● Exercise aim
Transcribe the records from the line containing "shipping: none -> 26.50" onward, up to and including the final line, exactly and without anything else.

[Change detection outputs]
· · ·

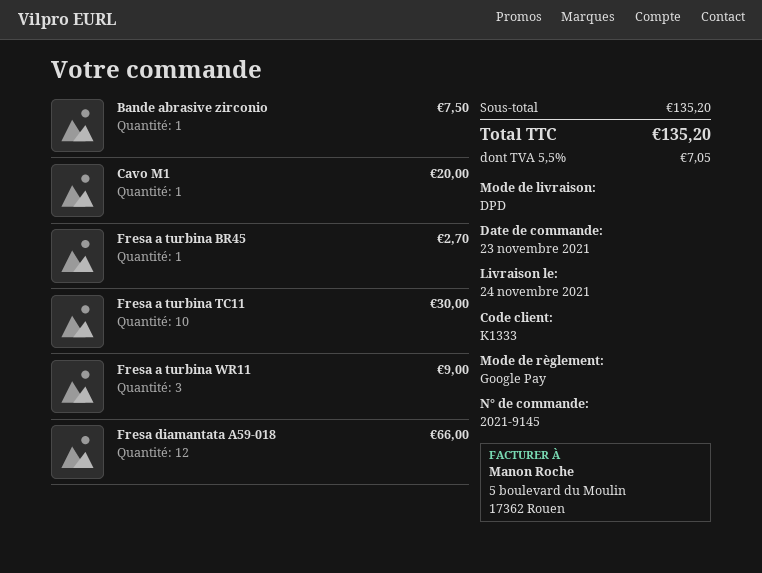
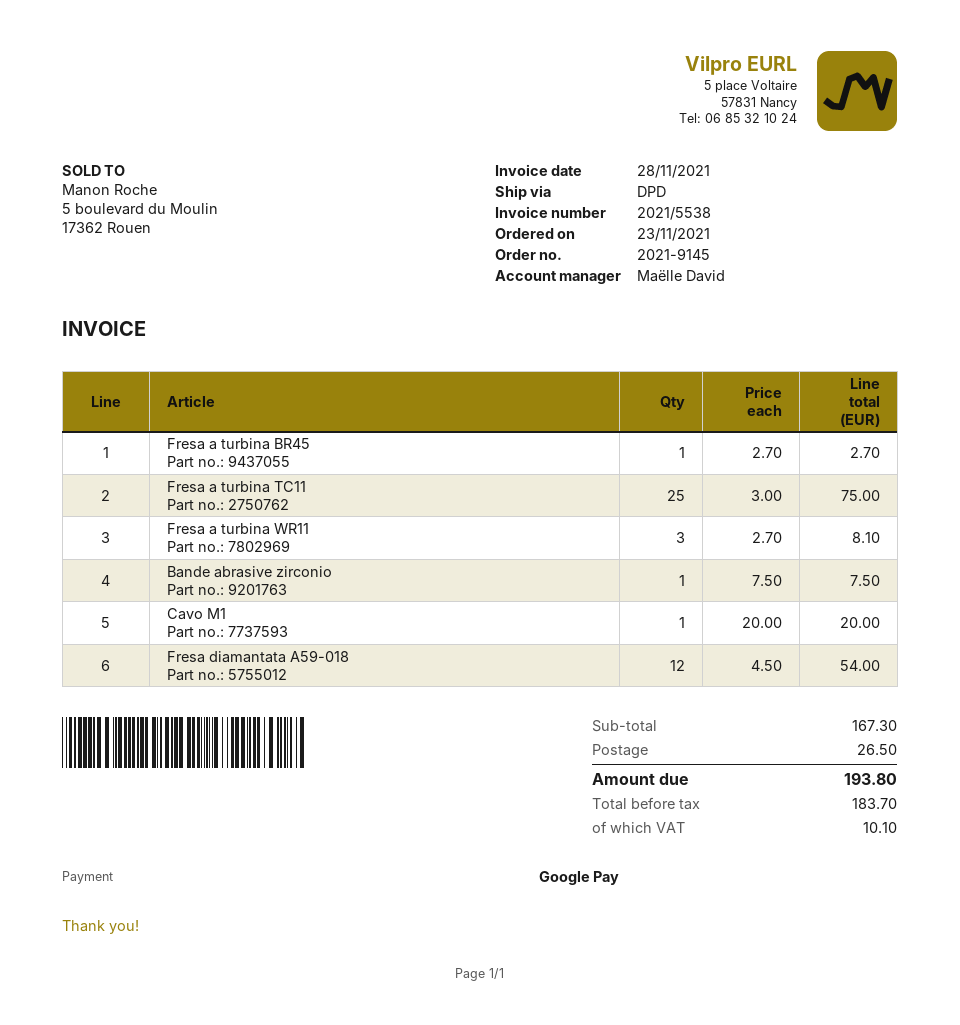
Fresa a turbina TC11: 10 for 30.00 -> 25 for 75.00
Fresa a turbina WR11: 3 for 9.00 -> 3 for 8.10
Fresa diamantata A59-018: 12 for 66.00 -> 12 for 54.00
subtotal: 135.20 -> 167.30
shipping: none -> 26.50
tax: 7.05 -> 10.10
total: 135.20 -> 193.80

· · ·

● Expected answer
shipping: none -> 26.50
tax: 7.05 -> 10.10
total: 135.20 -> 193.80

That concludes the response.